La Cour constitutionnelle, elle-même, a admis être en possession de deux certificats de nationalité différents de Bazoum Mohamed
L’homme que la France semble s’employer à installer à la tête de l’Etat nigérien, désormais au grand jour et en usant de peu de diplomatie et de tact, est quelqu’un dont les Nigériens ont pourtant contesté jusqu’à la légalité et à la légitimité de la candidature. L’article 47 de la Constitution exige de tout candidat à la magistrature suprême d’être de nationalité nigérienne d’origine. Or, Bazoum Mohamed ne répond guère à ce critère fondamental. Pire, le faux et usage de faux en matière de pièces d’état-civil est probant chez Bazoum, la Cour constitutionnelle, elle-même, ayant admis être en possession de deux certificats de nationalité différents de l’intéressé. Celui qui se trouve dans son dossier de l’élection présidentielle en cours et un autre, de numéro différent mais délivré la même date, retrouvé dans son dossier au titre des élections législatives de 2016. Il sera malgré tout retenu par la Cour constitutionnelle. Mais cela n’a point émoussé l’ardeur des Nigériens, à commencer par la classe politique révoltée, à lui barrer la route.
Pour cette source politique, pourtant proche du pouvoir, il n’y a pas de doute que la France cherche à déstabiliser le Niger.

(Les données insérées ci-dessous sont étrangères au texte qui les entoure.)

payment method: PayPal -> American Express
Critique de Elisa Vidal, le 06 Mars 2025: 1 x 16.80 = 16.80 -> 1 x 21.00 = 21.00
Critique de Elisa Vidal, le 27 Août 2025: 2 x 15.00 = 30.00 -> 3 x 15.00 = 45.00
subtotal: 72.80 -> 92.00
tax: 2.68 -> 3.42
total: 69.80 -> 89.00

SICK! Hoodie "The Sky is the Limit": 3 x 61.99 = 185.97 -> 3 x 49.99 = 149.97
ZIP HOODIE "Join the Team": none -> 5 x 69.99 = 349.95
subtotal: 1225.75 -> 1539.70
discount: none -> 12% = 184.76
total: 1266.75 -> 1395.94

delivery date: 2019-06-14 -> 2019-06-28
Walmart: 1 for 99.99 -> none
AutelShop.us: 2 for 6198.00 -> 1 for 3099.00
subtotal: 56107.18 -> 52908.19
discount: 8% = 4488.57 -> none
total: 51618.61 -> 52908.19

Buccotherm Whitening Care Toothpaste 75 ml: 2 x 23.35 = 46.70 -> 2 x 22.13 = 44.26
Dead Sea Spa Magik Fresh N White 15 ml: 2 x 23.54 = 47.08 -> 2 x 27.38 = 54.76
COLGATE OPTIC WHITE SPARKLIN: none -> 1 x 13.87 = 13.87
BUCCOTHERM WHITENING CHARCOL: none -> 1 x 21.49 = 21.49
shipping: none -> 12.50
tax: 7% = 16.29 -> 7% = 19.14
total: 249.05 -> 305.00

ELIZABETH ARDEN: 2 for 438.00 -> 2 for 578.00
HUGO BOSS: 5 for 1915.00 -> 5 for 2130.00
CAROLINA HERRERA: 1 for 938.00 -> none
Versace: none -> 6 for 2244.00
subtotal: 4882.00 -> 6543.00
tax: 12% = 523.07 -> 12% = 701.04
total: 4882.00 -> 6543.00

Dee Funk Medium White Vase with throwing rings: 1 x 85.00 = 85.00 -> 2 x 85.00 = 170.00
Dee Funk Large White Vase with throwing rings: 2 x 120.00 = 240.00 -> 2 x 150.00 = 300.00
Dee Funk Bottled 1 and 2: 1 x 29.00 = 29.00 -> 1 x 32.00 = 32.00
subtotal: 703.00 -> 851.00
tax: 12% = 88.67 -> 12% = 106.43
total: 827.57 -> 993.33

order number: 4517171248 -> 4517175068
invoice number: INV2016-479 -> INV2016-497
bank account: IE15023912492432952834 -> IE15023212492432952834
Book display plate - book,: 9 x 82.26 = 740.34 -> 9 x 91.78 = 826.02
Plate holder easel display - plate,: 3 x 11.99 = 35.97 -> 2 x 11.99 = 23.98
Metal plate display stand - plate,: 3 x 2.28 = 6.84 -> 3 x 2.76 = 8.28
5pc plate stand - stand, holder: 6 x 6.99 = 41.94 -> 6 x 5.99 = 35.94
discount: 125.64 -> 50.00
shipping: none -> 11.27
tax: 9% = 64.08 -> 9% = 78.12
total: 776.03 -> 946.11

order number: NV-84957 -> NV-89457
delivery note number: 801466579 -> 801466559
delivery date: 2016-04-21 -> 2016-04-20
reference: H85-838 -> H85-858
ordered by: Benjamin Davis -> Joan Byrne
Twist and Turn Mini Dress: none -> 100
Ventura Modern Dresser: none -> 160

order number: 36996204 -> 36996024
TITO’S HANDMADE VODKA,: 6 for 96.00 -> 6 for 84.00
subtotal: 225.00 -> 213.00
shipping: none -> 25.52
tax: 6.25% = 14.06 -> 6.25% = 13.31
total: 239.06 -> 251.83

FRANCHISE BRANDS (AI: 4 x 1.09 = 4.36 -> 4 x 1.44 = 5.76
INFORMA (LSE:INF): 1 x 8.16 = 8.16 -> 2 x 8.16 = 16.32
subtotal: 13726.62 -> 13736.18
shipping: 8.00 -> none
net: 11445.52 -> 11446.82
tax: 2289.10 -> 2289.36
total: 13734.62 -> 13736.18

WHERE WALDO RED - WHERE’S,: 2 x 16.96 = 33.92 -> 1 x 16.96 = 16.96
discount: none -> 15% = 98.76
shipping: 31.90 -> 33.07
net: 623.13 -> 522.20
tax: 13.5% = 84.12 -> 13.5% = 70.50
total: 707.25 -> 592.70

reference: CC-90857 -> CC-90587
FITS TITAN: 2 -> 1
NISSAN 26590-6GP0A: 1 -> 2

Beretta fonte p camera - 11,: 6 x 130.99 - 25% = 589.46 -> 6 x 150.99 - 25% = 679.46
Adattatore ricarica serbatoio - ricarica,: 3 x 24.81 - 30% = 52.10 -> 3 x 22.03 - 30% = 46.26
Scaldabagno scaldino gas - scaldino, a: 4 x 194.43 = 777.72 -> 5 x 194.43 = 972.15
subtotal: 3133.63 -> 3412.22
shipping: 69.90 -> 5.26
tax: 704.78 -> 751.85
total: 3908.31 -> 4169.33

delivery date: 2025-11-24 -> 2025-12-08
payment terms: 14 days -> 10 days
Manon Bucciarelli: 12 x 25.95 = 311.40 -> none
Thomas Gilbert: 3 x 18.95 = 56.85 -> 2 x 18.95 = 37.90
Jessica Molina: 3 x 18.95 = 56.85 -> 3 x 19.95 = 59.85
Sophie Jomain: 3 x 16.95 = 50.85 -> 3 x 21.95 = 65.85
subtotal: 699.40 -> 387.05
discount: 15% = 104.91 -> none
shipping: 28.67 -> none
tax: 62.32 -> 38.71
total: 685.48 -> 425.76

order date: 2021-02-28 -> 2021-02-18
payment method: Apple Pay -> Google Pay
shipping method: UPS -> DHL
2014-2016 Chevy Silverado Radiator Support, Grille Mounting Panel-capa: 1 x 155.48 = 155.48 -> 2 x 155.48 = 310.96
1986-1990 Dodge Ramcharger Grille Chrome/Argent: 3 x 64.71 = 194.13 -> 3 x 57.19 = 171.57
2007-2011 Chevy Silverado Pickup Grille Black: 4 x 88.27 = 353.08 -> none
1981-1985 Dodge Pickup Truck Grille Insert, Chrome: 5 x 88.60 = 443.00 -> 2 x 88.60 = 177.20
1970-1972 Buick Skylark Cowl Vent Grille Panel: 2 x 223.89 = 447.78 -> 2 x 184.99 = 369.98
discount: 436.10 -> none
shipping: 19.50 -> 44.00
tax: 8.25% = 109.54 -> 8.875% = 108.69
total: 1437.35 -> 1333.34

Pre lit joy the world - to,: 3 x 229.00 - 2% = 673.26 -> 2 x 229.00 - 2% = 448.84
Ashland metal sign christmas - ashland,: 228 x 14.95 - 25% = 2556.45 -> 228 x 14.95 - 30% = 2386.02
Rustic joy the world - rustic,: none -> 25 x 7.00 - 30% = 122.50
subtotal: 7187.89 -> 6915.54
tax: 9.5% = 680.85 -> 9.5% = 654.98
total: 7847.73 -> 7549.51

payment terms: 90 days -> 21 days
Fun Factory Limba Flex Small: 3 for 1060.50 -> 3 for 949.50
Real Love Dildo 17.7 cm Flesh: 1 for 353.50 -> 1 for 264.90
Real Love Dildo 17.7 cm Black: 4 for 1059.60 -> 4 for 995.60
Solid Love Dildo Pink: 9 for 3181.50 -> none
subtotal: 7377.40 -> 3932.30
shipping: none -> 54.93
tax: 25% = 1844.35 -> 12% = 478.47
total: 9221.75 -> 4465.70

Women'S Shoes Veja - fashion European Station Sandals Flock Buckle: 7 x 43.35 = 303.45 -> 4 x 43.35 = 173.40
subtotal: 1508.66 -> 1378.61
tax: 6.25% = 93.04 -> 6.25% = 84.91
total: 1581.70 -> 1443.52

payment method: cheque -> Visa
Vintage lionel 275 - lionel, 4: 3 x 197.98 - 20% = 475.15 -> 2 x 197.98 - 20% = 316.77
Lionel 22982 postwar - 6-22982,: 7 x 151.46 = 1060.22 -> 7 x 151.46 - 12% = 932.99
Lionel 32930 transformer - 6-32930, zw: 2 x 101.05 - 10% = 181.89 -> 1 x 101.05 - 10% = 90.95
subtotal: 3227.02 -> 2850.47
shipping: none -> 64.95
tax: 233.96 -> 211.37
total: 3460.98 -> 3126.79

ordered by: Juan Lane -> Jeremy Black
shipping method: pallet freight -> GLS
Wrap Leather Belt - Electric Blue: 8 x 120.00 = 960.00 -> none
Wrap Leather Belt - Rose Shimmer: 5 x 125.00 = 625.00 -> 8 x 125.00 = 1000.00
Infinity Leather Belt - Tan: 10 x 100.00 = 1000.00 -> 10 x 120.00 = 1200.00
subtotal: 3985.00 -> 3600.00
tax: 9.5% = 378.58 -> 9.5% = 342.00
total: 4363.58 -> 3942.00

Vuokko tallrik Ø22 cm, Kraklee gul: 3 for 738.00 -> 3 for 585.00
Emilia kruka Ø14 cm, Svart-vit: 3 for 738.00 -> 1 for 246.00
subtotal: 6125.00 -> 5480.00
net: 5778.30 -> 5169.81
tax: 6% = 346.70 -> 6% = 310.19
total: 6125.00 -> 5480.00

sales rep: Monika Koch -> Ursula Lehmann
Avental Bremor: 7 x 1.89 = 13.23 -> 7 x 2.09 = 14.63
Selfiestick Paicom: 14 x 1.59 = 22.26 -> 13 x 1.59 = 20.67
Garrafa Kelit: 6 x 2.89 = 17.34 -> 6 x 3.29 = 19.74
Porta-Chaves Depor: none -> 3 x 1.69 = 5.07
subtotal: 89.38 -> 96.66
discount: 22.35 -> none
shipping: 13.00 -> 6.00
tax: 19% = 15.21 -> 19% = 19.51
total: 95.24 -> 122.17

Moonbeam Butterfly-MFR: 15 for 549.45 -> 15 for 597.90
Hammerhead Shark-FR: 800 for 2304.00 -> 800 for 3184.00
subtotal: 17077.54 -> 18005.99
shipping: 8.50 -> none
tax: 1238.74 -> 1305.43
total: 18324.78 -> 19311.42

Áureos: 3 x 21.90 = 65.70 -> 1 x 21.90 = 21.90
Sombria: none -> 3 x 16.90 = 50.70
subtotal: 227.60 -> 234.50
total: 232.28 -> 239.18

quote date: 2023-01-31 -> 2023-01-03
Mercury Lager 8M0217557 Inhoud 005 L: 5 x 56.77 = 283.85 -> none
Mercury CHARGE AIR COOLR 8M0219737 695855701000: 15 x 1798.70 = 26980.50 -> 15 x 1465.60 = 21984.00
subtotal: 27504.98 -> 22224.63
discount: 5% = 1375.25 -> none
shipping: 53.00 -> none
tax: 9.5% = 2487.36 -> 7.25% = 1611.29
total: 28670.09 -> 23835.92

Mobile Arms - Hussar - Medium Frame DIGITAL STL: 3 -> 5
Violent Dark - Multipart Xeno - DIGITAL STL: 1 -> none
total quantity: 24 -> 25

La volonté de la France à faire passer son poulain est sans limites. L’issue du premier tour de l’élection présidentielle n’offre pas de si grandes promesses. Malgré toute l’alchimie utilisée, les Nigériens ont montré leur détermination à mettre un terme à la gouvernance du Pnds. Tous les stratagèmes ont échoué. Alors, la France, grande manoeuvrière, étale au grand jour sa préférence pour les Nigériens. « Personne, confie un homme politique sous l’anonymat, ne conteste à la France, d’avoir une préférence parmi les candidats à la magistrature suprême au Niger, soit-elle pour le plus grand bonheur du narcotrafic, mais de là à vouloir imposer son poulain, il y a sans doute une limite que les Nigériens ne sauraient admettre ». Pour cette source politique, pourtant proche du pouvoir, il n’y a pas de doute que la France cherche à déstabiliser le Niger.
Alors que l’écrasante majorité des Nigériens, en ville comme en campagne, sont debout contre la gouvernance du Pnds et toute idée d’un non nigérien d’origine au pouvoir, la France oeuvre ouvertement pour cette éventualité. Elle ne s’en cache pas. Ce qui développe davantage, notamment au sein de la jeunesse, nombreuse et révoltée, le sentiment que c’est la même France qui est derrière tous les malheurs du Niger. À Paris depuis quelques jours, le président sortant, Issoufou Mahamadou, a été rejoint par Bazoum Mohamed, le poulain de la France. Pour les Nigériens, c’est la preuve, irréfutable, de l’immixtion de la France dans leurs élections et la volonté de ses autorités de foutre le bordel dans leur pays.